2003-01-28 03:26:51

by Jason Papadopoulos

[permalink] [raw]
Subject: [PATCH] page coloring for 2.5.59 kernel, version 1


This is yet another holding action, a port of my page coloring patch
to the 2.5 kernel. This is a minimal port (x86 only) intended to get
some testing done; once again the algorithm used is the same as in
previous patches. There are several cleanups and removed 2.4-isms that
make the code somewhat more compact, though.

I'll be experimenting with other coloring schemes later this week.

http://www.boo.net/~jasonp/page_color-2.5.59-20030127.patch

Feedback of any sort welcome.

jasonp


2003-01-28 03:49:36

by William Lee Irwin III

[permalink] [raw]
Subject: Re: [PATCH] page coloring for 2.5.59 kernel, version 1

On Mon, Jan 27, 2003 at 10:47:26PM -0500, Jason Papadopoulos wrote:
> This is yet another holding action, a port of my page coloring patch
> to the 2.5 kernel. This is a minimal port (x86 only) intended to get
> some testing done; once again the algorithm used is the same as in
> previous patches.

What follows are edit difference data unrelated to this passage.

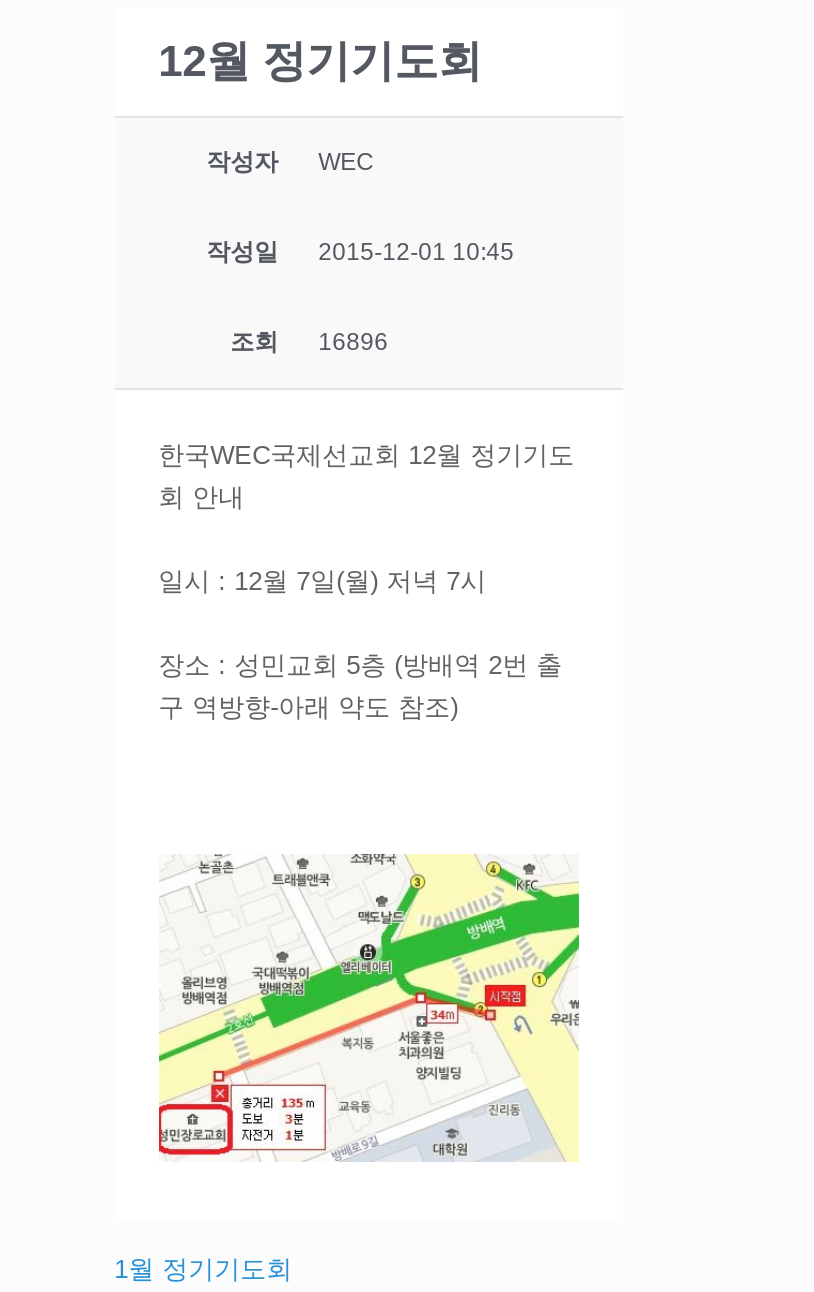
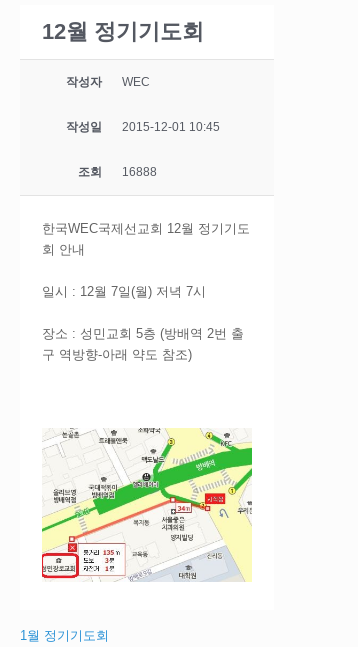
- 조회 16896
+ 조회 16888
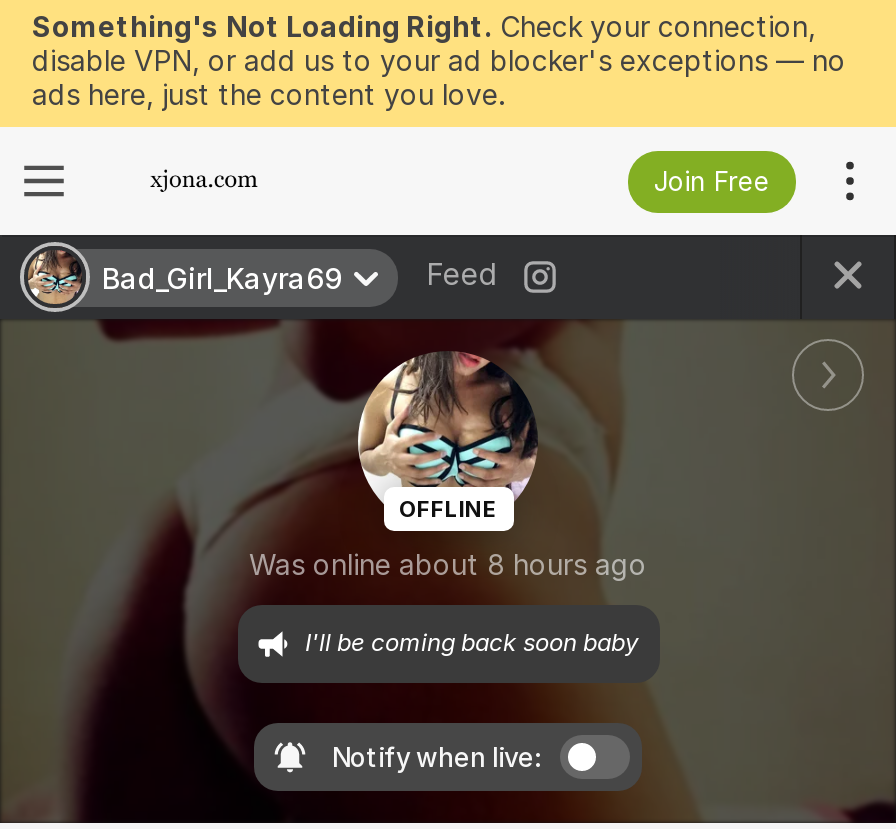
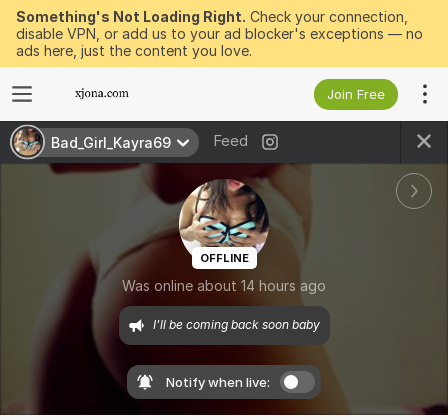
- Was online about 8 hours ago
+ Was online about 14 hours ago
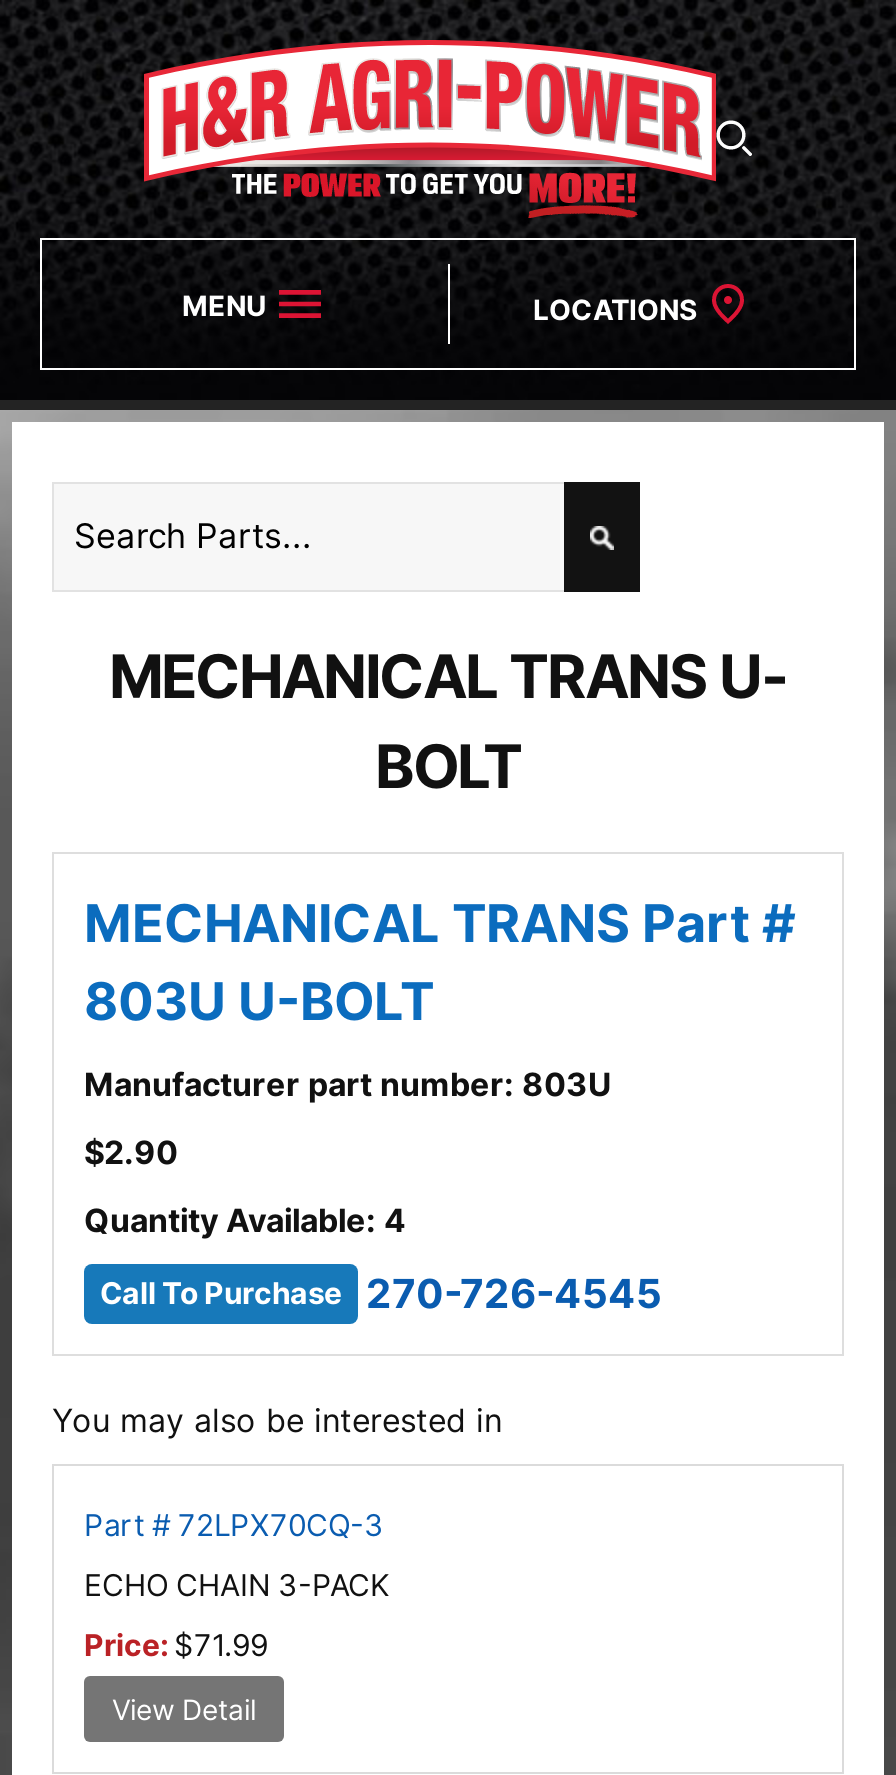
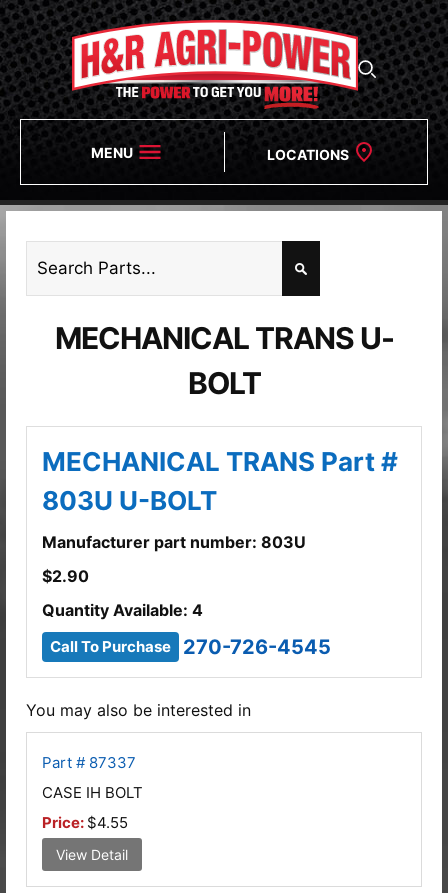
- Part # 72LPX70CQ-3
+ Part # 87337

- ECHO CHAIN 3-PACK
+ CASE IH BOLT

- Price: $71.99
+ Price: $4.55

There are several cleanups and removed 2.4-isms that
> make the code somewhat more compact, though.
> I'll be experimenting with other coloring schemes later this week.
> http://www.boo.net/~jasonp/page_color-2.5.59-20030127.patch
> Feedback of any sort welcome.

set_num_colors() needs to go downstairs under arch/ Some of the
current->pid checks look a bit odd esp. for GFP_ATOMIC and/or
in_interrupt() cases. I'm not sure why this is a config option; it
should be mandatory. I also wonder about the interaction of this with
the per-cpu lists. This may really want to be something like a matrix
with (cpu, color) indices to find the right list; trouble is, there's a
high potential for many pages to be trapped there. mapnr's (page -
zone->zone_mem_map etc.) are being used for pfn's; this may raise
issues if zones' required alignments aren't num_colors*PAGE_SIZE or
larger. proc_misc.c can be used instead of page_color_init(). ->free_list
can be removed. get_rand() needs locking, per-zone state. Useful stuff.

--wli

2003-01-28 04:03:35

by William Lee Irwin III

[permalink] [raw]
Subject: Re: [PATCH] page coloring for 2.5.59 kernel, version 1

On Mon, Jan 27, 2003 at 07:57:36PM -0800, William Lee Irwin III wrote:
> set_num_colors() needs to go downstairs under arch/ Some of the
> current->pid checks look a bit odd esp. for GFP_ATOMIC and/or
> in_interrupt() cases. I'm not sure why this is a config option; it
> should be mandatory. I also wonder about the interaction of this with
> the per-cpu lists. This may really want to be something like a matrix
> with (cpu, color) indices to find the right list; trouble is, there's a
> high potential for many pages to be trapped there. mapnr's (page -
> zone->zone_mem_map etc.) are being used for pfn's; this may raise
> issues if zones' required alignments aren't num_colors*PAGE_SIZE or
> larger. proc_misc.c can be used instead of page_color_init(). ->free_list
> can be removed. get_rand() needs locking, per-zone state. Useful stuff.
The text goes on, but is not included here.